Part of it is simply structural. A disc herniation does not always politely confine its contents to one spinal level. And nerves themselves are extensively interconnected. Some people have random connections between their nerve roots. Even inside the thecal sac, fibers from one nerve root can swerve out of their lane and join a neighbouring root. Of course, the ventral rami are jumbled together in the tombola of the lumbosacral plexus. And different sensory modalities - light touch, sharp touch, temperature - are relayed by different nerves and that those different nerves sometimes end up entering the spine at different levels.
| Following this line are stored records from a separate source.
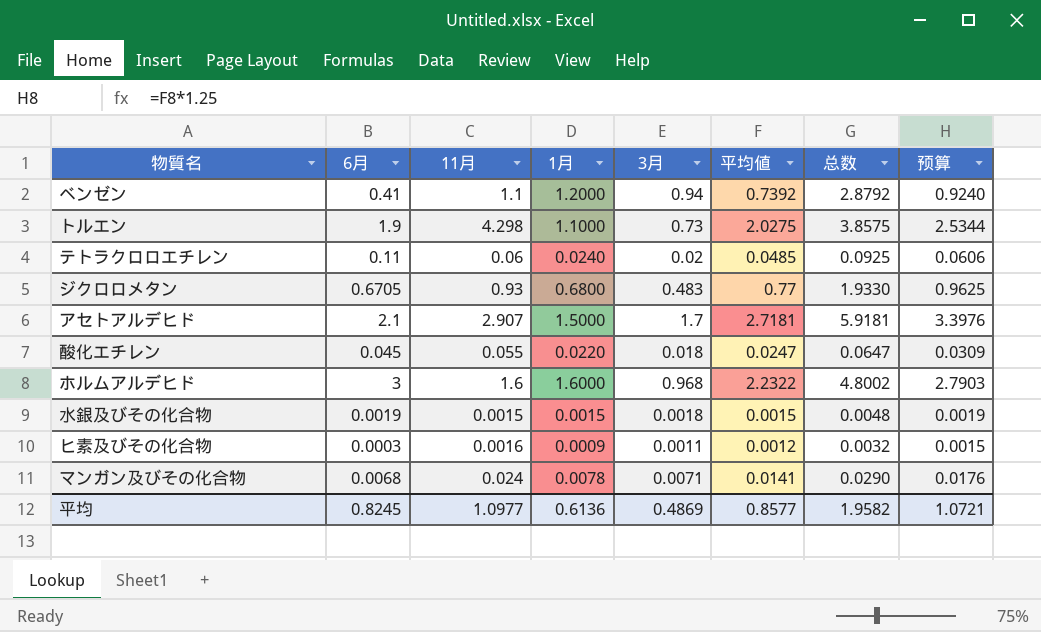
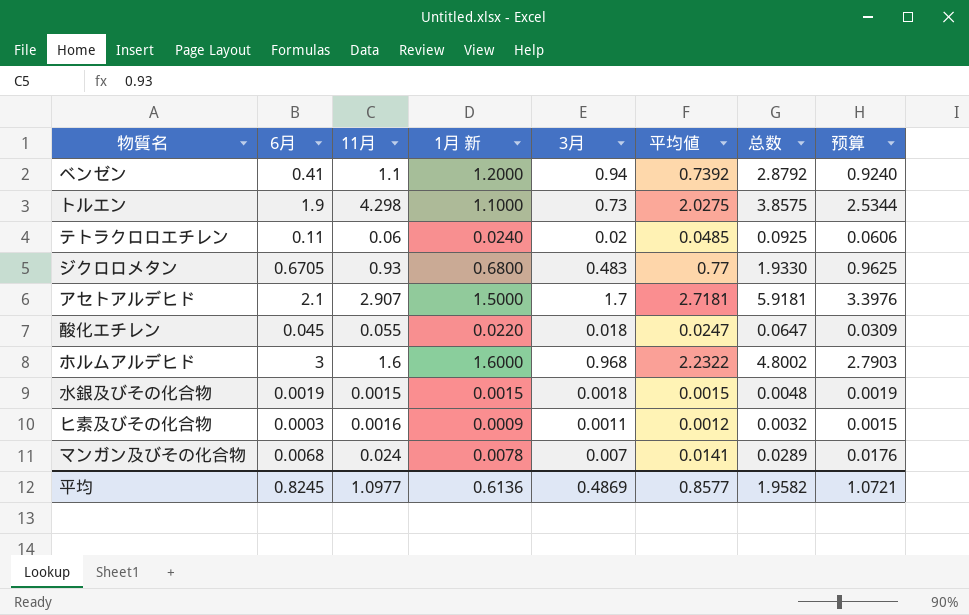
column name: 1月 -> 1月 新
マンガン及びその化合物 | 3月: 0.0071 -> 0.007
マンガン及びその化合物 | 总数: 0.0290 -> 0.0289

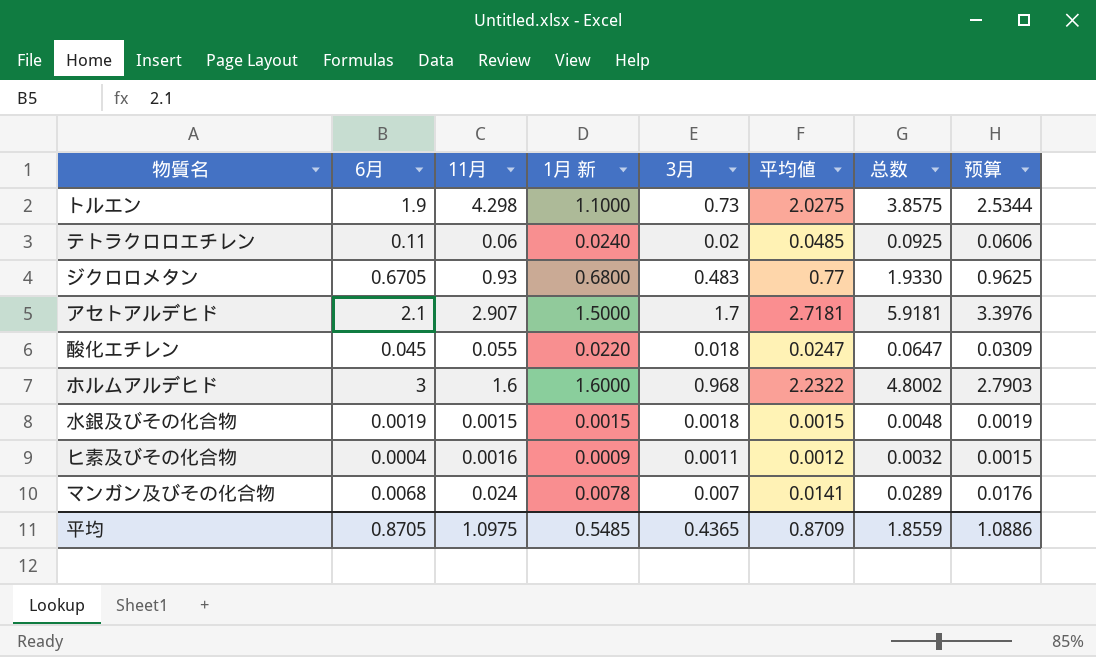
row ベンゼン: 0.41 | 1.1 | 1.2000 | 0.94 | 0.7392 | 2.8792 | 0.9240 -> none
ヒ素及びその化合物 | 6月: 0.0003 -> 0.0004
平均 | 6月: 0.8245 -> 0.8705
平均 | 11月: 1.0977 -> 1.0975
平均 | 1月 新: 0.6136 -> 0.5485
平均 | 3月: 0.4869 -> 0.4365
平均 | 平均値: 0.8577 -> 0.8709
平均 | 总数: 1.9582 -> 1.8559
平均 | 预算: 1.0721 -> 1.0886

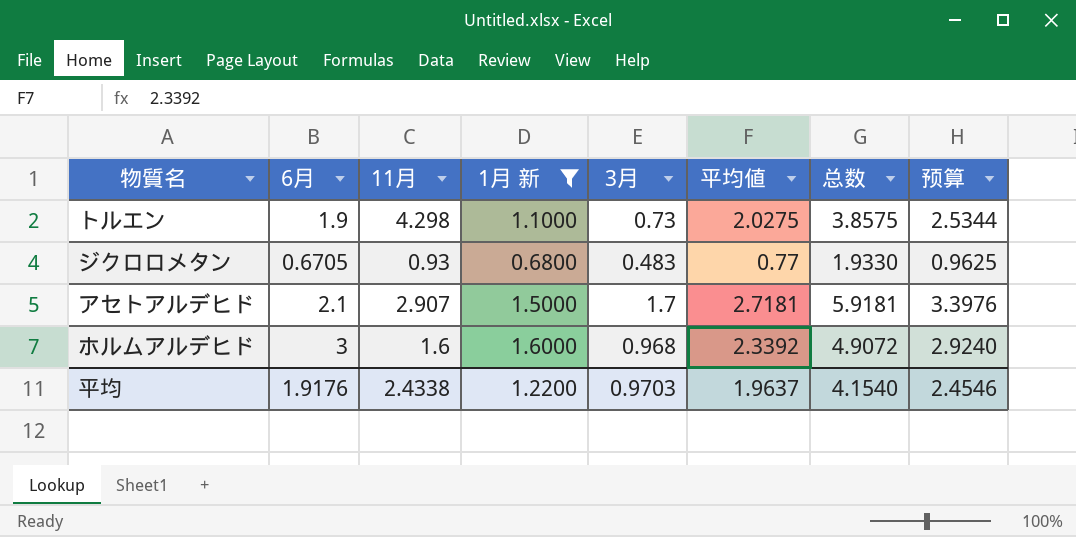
filter: none -> 1月 新 >= 0.6800
ホルムアルデヒド | 平均値: 2.2322 -> 2.3392
ホルムアルデヒド | 总数: 4.8002 -> 4.9072
ホルムアルデヒド | 预算: 2.7903 -> 2.9240
平均 | 6月: 0.8705 -> 1.9176
平均 | 11月: 1.0975 -> 2.4338
平均 | 1月 新: 0.5485 -> 1.2200
平均 | 3月: 0.4365 -> 0.9703
平均 | 平均値: 0.8709 -> 1.9637
平均 | 总数: 1.8559 -> 4.1540
平均 | 预算: 1.0886 -> 2.4546

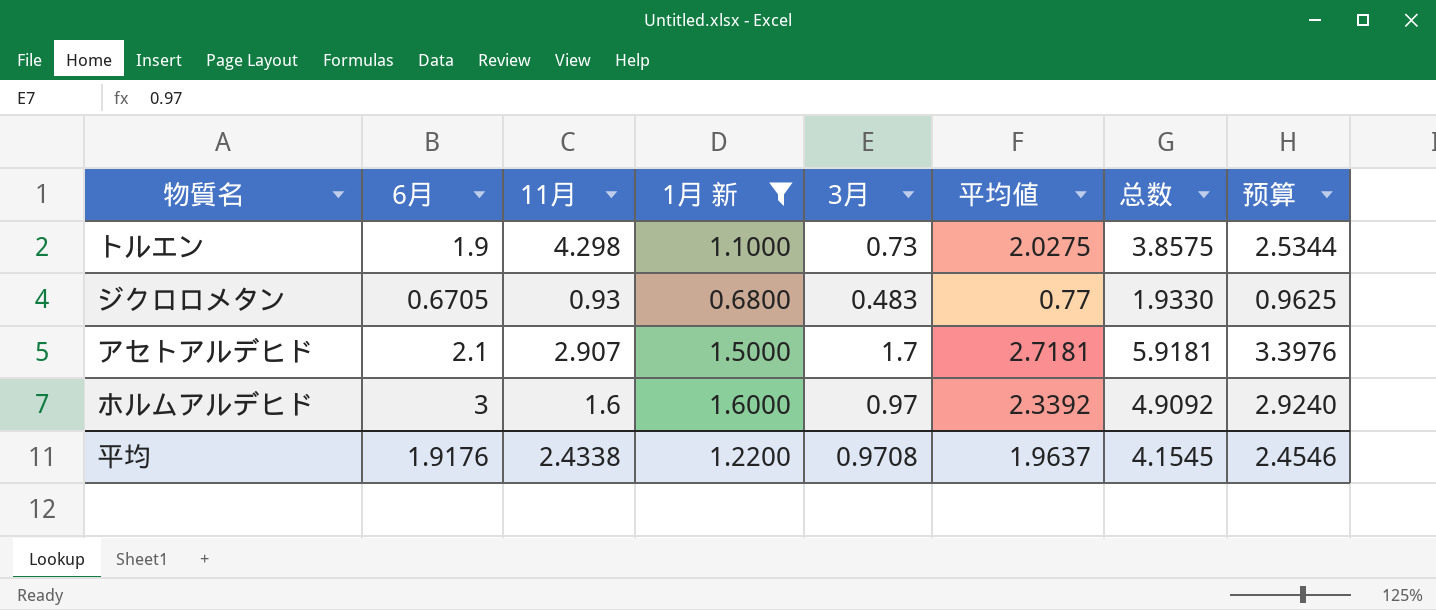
ホルムアルデヒド | 3月: 0.968 -> 0.97
ホルムアルデヒド | 总数: 4.9072 -> 4.9092
平均 | 3月: 0.9703 -> 0.9708
平均 | 总数: 4.1540 -> 4.1545

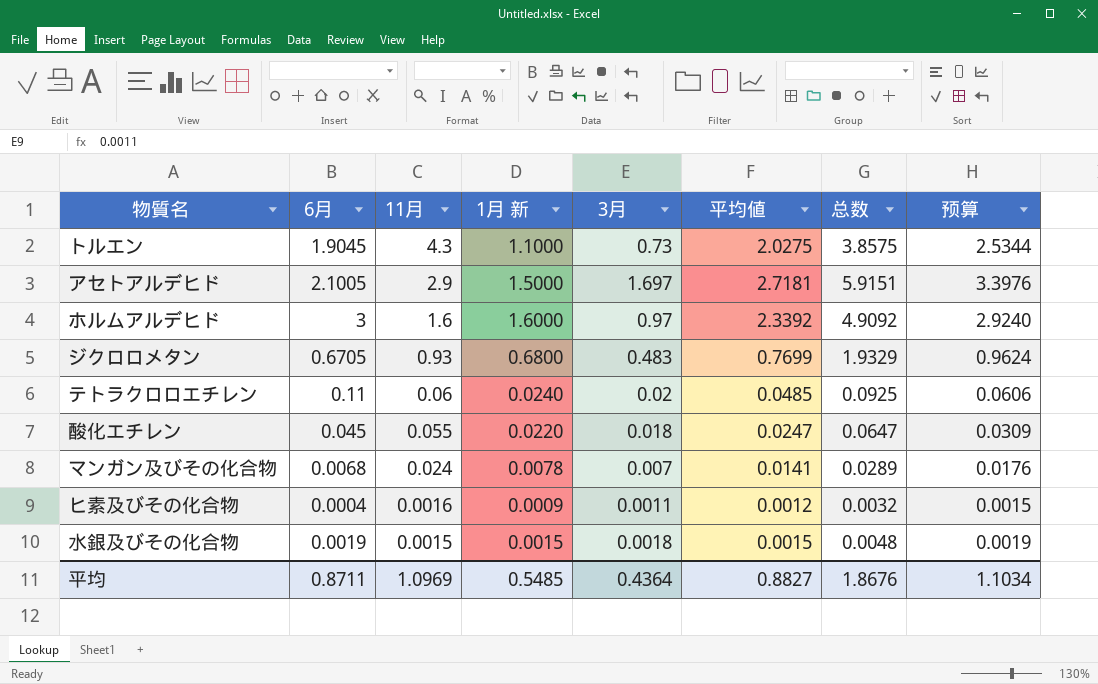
filter: 1月 新 >= 0.6800 -> none
row order: none -> 11月 descending
トルエン | 6月: 1.9 -> 1.9045
トルエン | 11月: 4.298 -> 4.3
アセトアルデヒド | 6月: 2.1 -> 2.1005
アセトアルデヒド | 11月: 2.907 -> 2.9
アセトアルデヒド | 3月: 1.7 -> 1.697
アセトアルデヒド | 总数: 5.9181 -> 5.9151
ジクロロメタン | 平均値: 0.77 -> 0.7699
ジクロロメタン | 总数: 1.9330 -> 1.9329
ジクロロメタン | 预算: 0.9625 -> 0.9624
平均 | 6月: 1.9176 -> 0.8711
平均 | 11月: 2.4338 -> 1.0969
平均 | 1月 新: 1.2200 -> 0.5485
平均 | 3月: 0.9708 -> 0.4364
平均 | 平均値: 1.9637 -> 0.8827
平均 | 总数: 4.1545 -> 1.8676
平均 | 预算: 2.4546 -> 1.1034

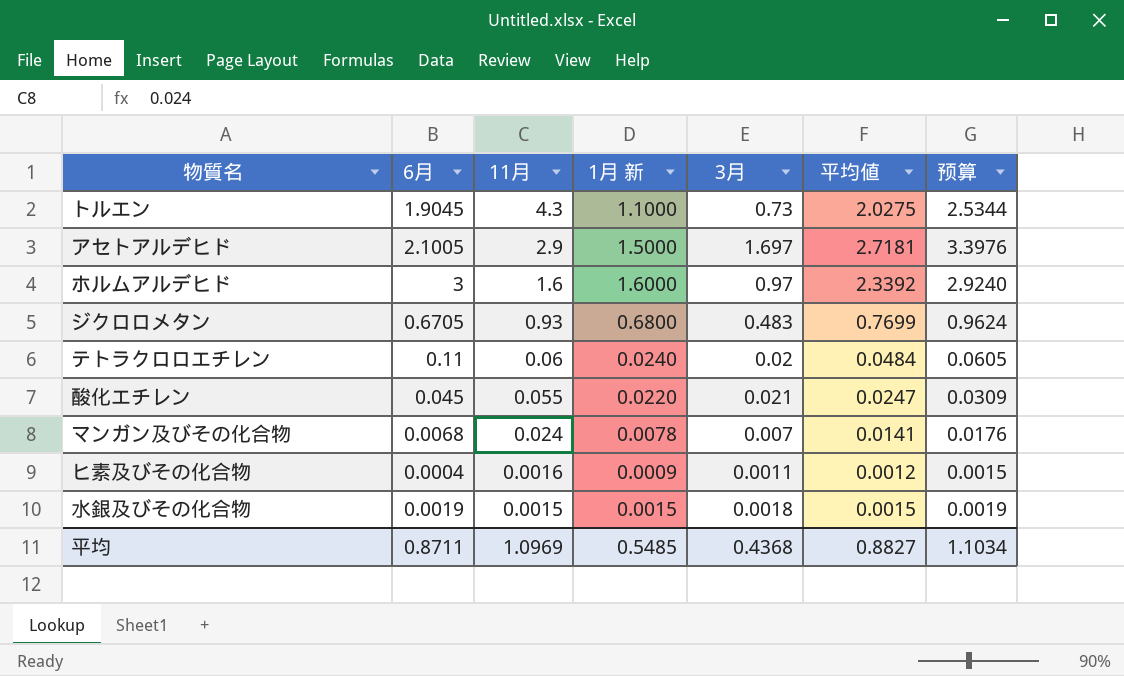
column 总数 | formula: [1月 新] + [3月] + [平均値] -> none
テトラクロロエチレン | 平均値: 0.0485 -> 0.0484
テトラクロロエチレン | 预算: 0.0606 -> 0.0605
酸化エチレン | 3月: 0.018 -> 0.021
平均 | 3月: 0.4364 -> 0.4368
And part of it is neurobiological. In response to a nerve injury, the immune system incites inflammation in the nervous system: neuroinflammation. Neuroinflammation lowers the firing threshold of local nociceptors so that they are more likely to cause pain. But neuroinflammation is not necessarily confined to the site of injury. As we have seen in a previous newsletter, people with radicular pain sometimes have neuroinflammation in their spinal cord. In this case, the firing threshold of nociceptors would be lowered not only at the affected spinal level but also at any levels that enter the inflamed part of the spinal cord. So an L5 nerve root lesion can cause pain at L4 and S1 if it triggers extensive enough neuroinflammation in the spinal cord. Animal studies and a few studies with humans have found that nerve root injury even causes the animals to become hypersensitive in the contralateral limb. Possibly this too is caused by spinal and supraspinal inflammation.
Okay, so the dermatomes are not good at mapping out clinical pain, and it’s not really their job to do so anyway. But are they good at what they are supposed to do: map out which nerve root supplies which area of cutaneous sensation?
Sort of. To find out which parts of the dermatomes we can trust, Lee and colleagues carefully evaluated the evidence and came up with an "evidenced based dermatome map". In many ways, it does not look at all like the Keegan and Garrett map I am most used to. There is no evidence that the lower lumbosacral dermatomes enter the low back. There are large territories of white on the map which aren’t innervated by any one particular nerve root. L4 does innervate the medial calf, but it doesn’t swoop across the thigh and over the knee to get there. L5 isn’t long and striplike either.
But the S1 dermatome covers a long strip of territory similar to that reported by Keegan and Garrett (S1 proving reliable again). With some overlap, the L4 dermatome covers the medial shin, the L5 dermatome covers the dorsal aspect of the foot and the big toe, and the S1 dermatome covers the lateral and plantar aspects: not too far off what I am used to. I’ll be thinking of those next time I do a sensory exam.
We will find out if this “evidence based dermatome map” stands the test of time. What should we do in the meantime? I don’t think the dermatomes quite deserve a dishonourable discharge from clinical practice. Perhaps they just need a demotion to somewhere quiet where they can make themselves useful when needed, but mostly stay out of trouble.
That’s it for this week! I am still writing writing writing trying to get the first draft of my manuscript finished before Christmas. Tonight I’m going to play around with Adobe InDesign to see if I can format the book myself. I’m not sure how difficult it is. Let’s find out…
Til next time,
Tom
P.S. here are some photos I took of “the Mexican Eagle”, a caracara, which I saw at Anahuac National Wildlife Refuge last week 😊🦅
Well written, the textbooks better update their outdated dermatomal maps!
Thank you for sharing this information, it is very interesting!